== Segment start ==
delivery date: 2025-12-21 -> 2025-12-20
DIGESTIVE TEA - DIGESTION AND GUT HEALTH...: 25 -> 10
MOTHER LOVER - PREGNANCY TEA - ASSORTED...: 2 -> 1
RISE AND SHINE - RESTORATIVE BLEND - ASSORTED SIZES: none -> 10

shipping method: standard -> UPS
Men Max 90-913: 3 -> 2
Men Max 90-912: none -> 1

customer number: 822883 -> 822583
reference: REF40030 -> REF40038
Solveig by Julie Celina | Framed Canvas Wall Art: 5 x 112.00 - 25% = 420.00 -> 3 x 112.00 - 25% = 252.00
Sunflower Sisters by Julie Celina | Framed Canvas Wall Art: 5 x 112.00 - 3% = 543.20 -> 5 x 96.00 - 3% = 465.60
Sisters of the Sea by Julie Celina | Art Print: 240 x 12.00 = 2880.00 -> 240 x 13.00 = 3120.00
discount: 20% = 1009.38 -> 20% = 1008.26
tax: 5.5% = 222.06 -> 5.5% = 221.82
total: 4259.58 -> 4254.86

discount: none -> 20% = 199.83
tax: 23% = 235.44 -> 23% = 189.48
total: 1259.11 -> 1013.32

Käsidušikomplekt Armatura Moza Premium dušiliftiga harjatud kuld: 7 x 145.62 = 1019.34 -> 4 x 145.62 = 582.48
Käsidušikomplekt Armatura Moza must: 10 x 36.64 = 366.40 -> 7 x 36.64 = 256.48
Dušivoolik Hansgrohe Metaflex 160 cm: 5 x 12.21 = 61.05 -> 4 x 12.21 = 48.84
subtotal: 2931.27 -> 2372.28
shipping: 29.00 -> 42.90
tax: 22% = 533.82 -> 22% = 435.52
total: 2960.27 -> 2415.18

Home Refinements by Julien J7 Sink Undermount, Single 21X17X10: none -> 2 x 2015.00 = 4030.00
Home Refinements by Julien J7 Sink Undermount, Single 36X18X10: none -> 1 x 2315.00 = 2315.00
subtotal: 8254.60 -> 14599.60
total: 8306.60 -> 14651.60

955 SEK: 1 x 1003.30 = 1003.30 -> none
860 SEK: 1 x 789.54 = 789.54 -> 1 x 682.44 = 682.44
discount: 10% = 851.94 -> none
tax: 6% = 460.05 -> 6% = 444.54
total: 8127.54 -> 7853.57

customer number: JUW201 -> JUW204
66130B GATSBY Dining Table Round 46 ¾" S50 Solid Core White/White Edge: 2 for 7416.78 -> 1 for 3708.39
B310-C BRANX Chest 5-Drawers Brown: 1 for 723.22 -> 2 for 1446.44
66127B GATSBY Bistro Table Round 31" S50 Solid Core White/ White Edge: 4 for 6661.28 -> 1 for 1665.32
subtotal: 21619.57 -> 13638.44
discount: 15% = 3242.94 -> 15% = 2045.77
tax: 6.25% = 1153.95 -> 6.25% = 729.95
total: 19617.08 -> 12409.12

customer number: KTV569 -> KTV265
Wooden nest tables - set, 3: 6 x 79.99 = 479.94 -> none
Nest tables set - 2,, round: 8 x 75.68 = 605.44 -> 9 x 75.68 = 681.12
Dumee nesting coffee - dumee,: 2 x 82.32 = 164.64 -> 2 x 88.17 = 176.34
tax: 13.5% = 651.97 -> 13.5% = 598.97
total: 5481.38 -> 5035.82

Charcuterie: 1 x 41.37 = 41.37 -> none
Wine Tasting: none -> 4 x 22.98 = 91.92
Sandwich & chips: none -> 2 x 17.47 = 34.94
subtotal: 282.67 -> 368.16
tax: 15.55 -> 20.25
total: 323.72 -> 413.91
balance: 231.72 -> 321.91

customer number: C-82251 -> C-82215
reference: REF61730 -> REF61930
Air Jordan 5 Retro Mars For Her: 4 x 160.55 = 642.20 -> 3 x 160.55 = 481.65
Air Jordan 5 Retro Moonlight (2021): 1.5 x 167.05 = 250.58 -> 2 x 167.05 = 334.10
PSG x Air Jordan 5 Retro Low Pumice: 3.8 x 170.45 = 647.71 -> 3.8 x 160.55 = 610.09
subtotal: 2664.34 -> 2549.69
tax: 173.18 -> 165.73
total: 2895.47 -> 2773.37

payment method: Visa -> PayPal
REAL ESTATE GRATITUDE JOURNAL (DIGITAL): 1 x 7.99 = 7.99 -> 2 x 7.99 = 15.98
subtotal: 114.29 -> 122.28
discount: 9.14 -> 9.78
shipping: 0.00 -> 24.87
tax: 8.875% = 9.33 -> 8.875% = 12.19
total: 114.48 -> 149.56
== Segment end ==
Problem statement
Copy every line of the listing where the word "number" appears.

Reply to the task
customer number: 822883 -> 822583
customer number: JUW201 -> JUW204
customer number: KTV569 -> KTV265
customer number: C-82251 -> C-82215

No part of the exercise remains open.